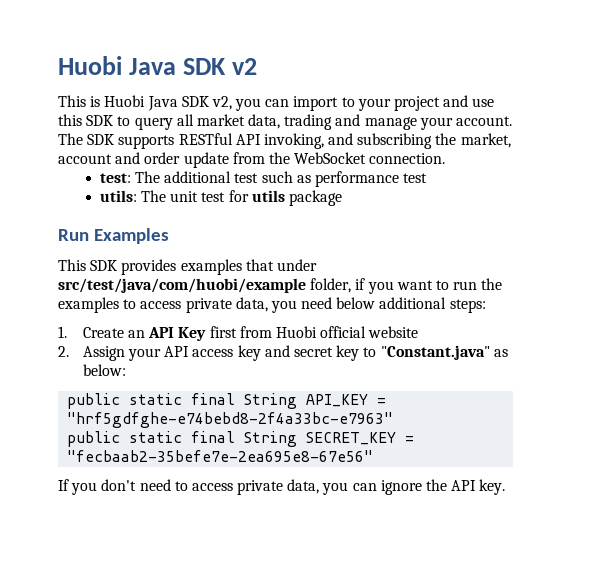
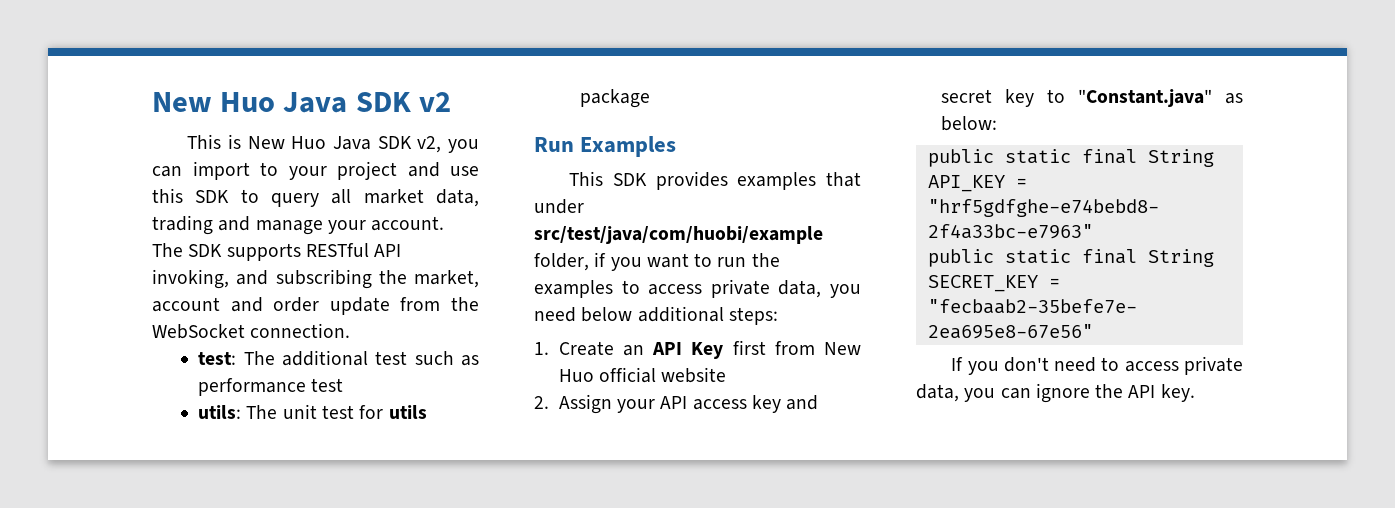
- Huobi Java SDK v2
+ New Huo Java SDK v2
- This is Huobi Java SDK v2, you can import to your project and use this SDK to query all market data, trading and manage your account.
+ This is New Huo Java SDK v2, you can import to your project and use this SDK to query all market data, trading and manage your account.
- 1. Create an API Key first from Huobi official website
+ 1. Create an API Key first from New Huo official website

_ _ _

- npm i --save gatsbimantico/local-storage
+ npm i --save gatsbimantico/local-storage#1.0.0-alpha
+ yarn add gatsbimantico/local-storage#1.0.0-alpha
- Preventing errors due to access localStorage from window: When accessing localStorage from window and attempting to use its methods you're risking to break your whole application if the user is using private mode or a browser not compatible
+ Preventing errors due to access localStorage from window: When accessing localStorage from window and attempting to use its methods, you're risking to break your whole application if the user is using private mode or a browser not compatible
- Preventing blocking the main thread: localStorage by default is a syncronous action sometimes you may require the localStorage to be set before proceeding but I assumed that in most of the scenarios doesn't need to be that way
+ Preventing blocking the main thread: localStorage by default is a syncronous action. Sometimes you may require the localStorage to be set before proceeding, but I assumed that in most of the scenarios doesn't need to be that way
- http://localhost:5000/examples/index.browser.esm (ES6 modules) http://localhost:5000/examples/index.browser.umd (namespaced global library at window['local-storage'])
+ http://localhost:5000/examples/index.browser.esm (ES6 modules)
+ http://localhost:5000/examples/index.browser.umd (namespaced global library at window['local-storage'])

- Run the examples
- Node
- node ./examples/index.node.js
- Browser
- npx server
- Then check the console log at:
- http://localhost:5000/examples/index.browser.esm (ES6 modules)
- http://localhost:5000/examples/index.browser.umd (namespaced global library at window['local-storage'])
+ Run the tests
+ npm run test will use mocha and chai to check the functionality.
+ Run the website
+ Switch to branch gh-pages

_ _ _

Work to complete: In the data above, find the line that contains "- This is Huobi" and the line that contains "This is New". Repeat exactly those lines and every line between them, and only those.

Answer to the problem:
- This is Huobi Java SDK v2, you can import to your project and use this SDK to query all market data, trading and manage your account.
+ This is New Huo Java SDK v2, you can import to your project and use this SDK to query all market data, trading and manage your account.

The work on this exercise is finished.